The English word "happy" derives from the word "hap," which originally meant chance, fortune, or luck, and came to mean any sort of event. We still have this meaning in words like happen, happening, happenstance.
Over time "happy" came to mean only good luck, not bad. "Luck" and "fortune" had the same evolution - you can have bad luck or misfortune, but lucky and fortunate mean only good things. So happy came to mean "fortunate."
It took many centuries for "happy" to change from meaning "fortunate" to meaning a person's positive internal emotional state, often but not always caused by external fortunate events.
Nowadays the "fortunate" meaning of "happy" is mostly obsolete, and "happy" refers mostly to the emotional state - the opposite of sad, but less emphatic than joyful.

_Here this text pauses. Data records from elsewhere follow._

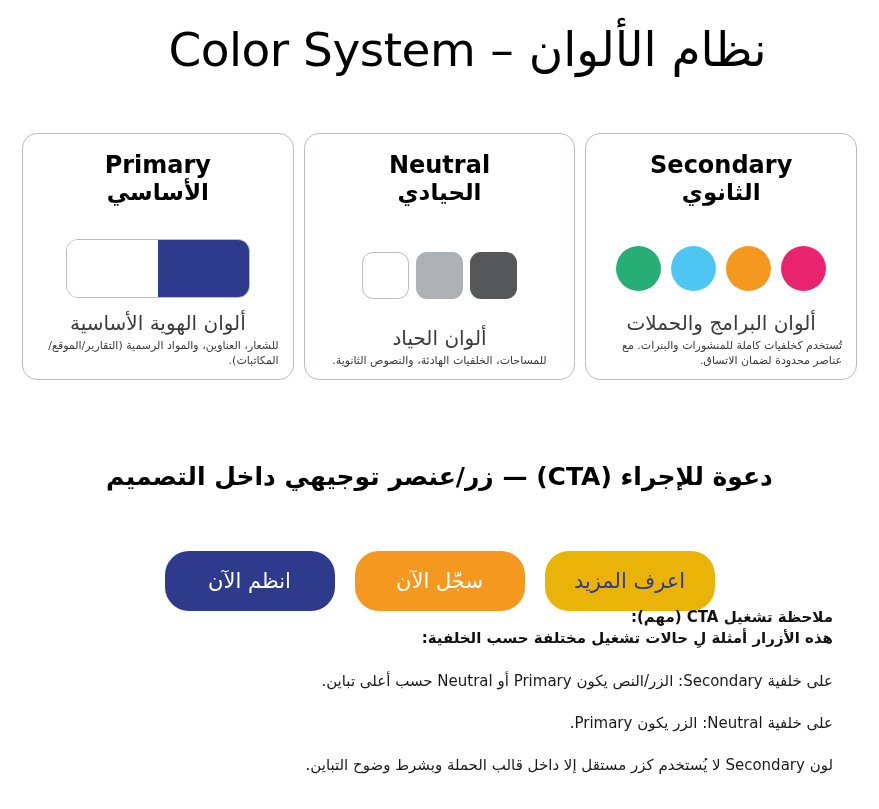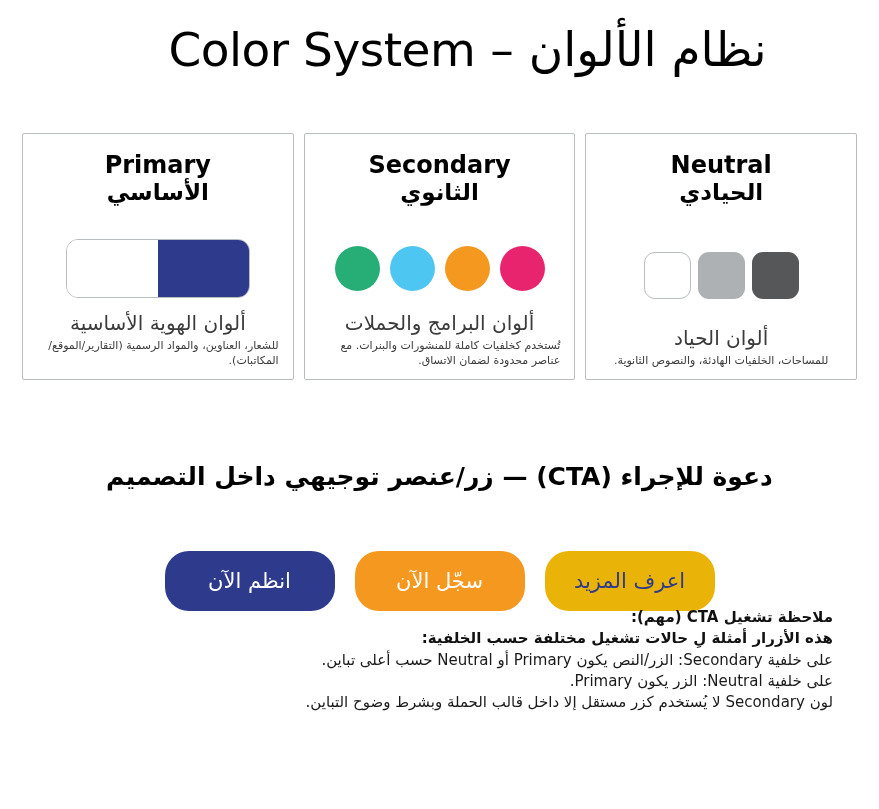"Primary" .card { border-radius: 2px -> 15px }
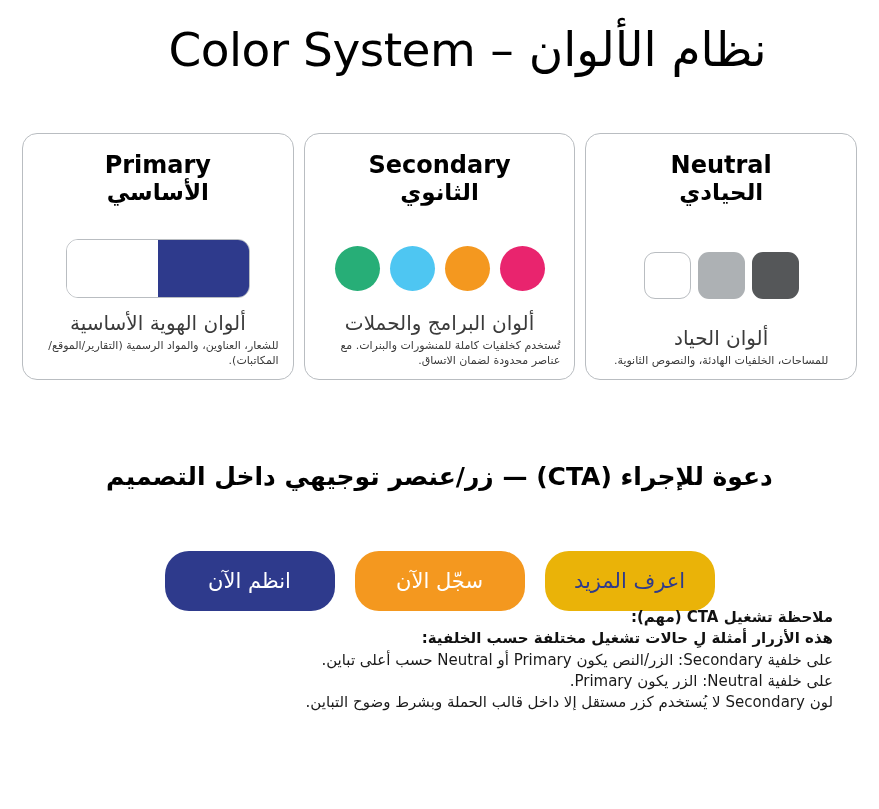"Secondary" div.card { order: before "Neutral" -> after "Neutral" }
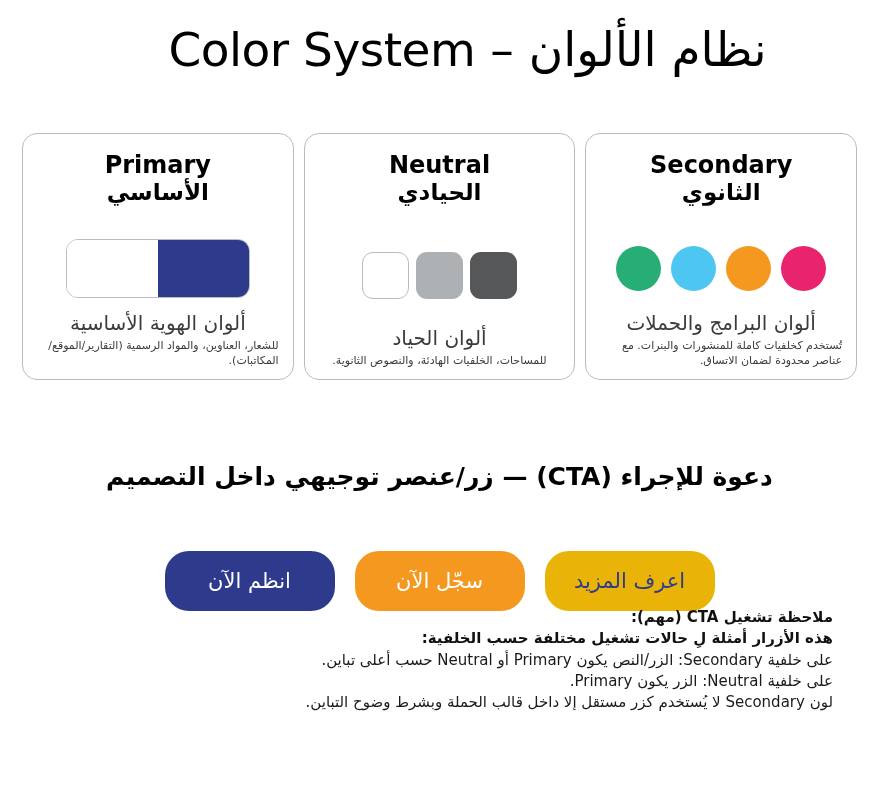"على خلفية Secondary: الزر/النص يكون" .note-line { margin-top: none -> 21px }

For several hundred years, though, both meanings of "happy" existed side by side. The Oxford English Dictionary gives the very earliest "emotional state" meaning use as being in 1525, while the "fortunate" meaning was still in use at the end of the 19th century.
When you read translations of Biblical texts - such as the quote from Job ("happy is the man whom God corrects") and the the others in the comments above - keep in mind you are reading material that was either written a century or more ago, or modern material that is strongly influenced by prior translations. So the fact that a translation of Job uses "happy" doesn't necessarily imply that someone corrected by God is experiencing an emotionally pleasurable feeling.
Even though there's still a bit of "good fortune" lingering around the word "happy," that meaning is mostly gone from ordinary use. Yet it seems to me that the translations of "ashrei" as "happy" are more focussed on the "fortunate" meaning of the original texts. So I would vote for translating ashrei as "fortunate" over "happy" unless it's clear that a specific person's inner emotional feelings are intended.